好ましい外見的印象は高収入につながるという説を唱える、テキサス大学のハマーメッシュ名誉教授の調査がよく紹介されますが、心理学的にも理にかなっています。ハロー効果といい、目につきやすい印象によって、全体の印象がゆがめられてしまうという現象があります。外見・身長・体格と収入の関係も、目につきやすい好印象は、その人のキャリア形成において相対的に好影響を与えていると考えられます。

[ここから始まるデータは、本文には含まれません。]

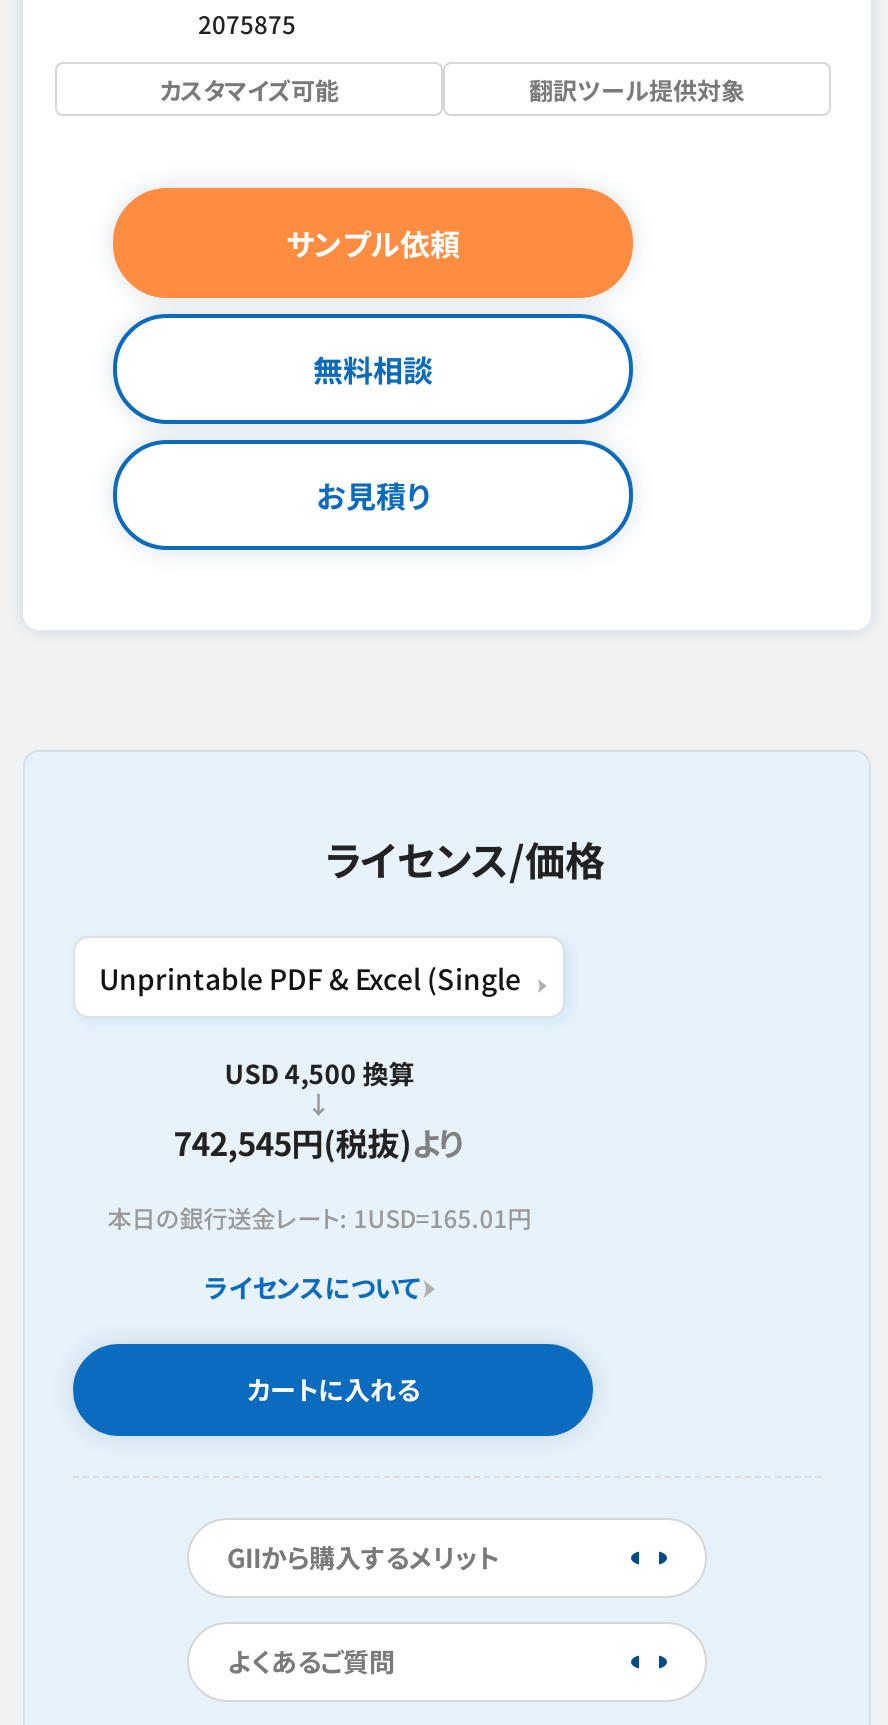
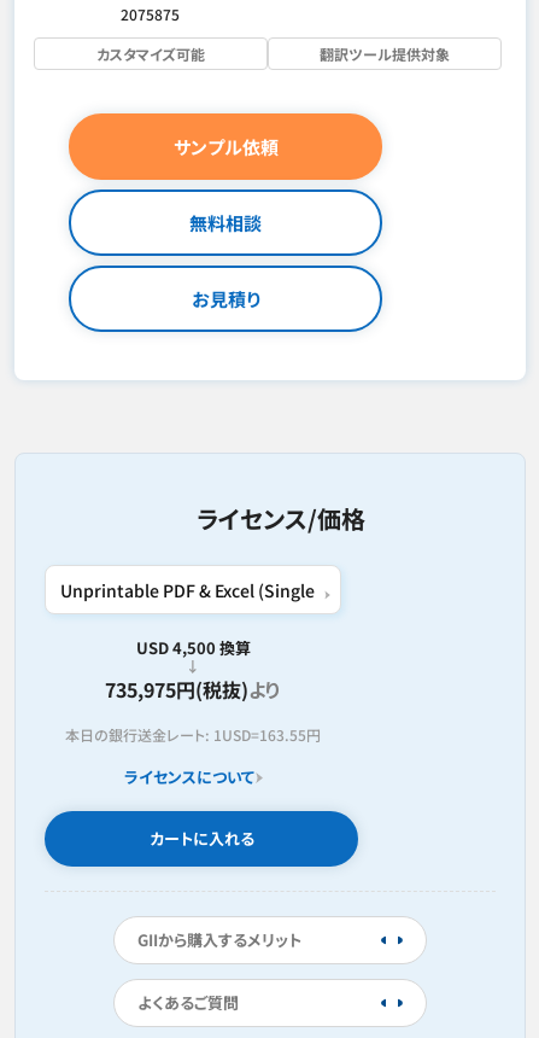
[173,1118,465,1166] 742,545円(税抜)より -> [105,675,281,704] 735,975円(税抜)より
[107,1200,531,1234] 本日の銀行送金レート: 1USD=165.01円 -> [65,724,321,745] 本日の銀行送金レート: 1USD=163.55円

人事コンサルティングの立場からは、少なくとも採用において勘だけによる判断は避けるべきだと述べています。ただ実際には見た目が良いことと収入が結びつくという調査があるように、印象の影響は絶大です。そうであれば、その幻想も利用すると考えてはどうでしょう。手書きで履歴書を書くのが正しいからではなく、自分が採用されるチャンスを拡大するためという目的ととらえ、手書き履歴書を好むであろう相手の求めそうなことを、履歴書記入でも徹底的に追及するのです。

履歴書は修正してはならないというのが、一般的ビジネスプロトコールですから、めんどうでもエンピツで下書きをして、ていねいに仕上げます。下書きをすることは、誤字が防げるだけでなく、ある程度の文字のクオリティも補正できます。達筆な人の倍以上の時間がかかっても、それが攻略の突破口になる可能性があるなら、時間とエネルギーをかけるに値する行為だといえます。写真を貼る場合も、貼り方だけでなく、写真そのもののクオリティにこだわるべきでしょう。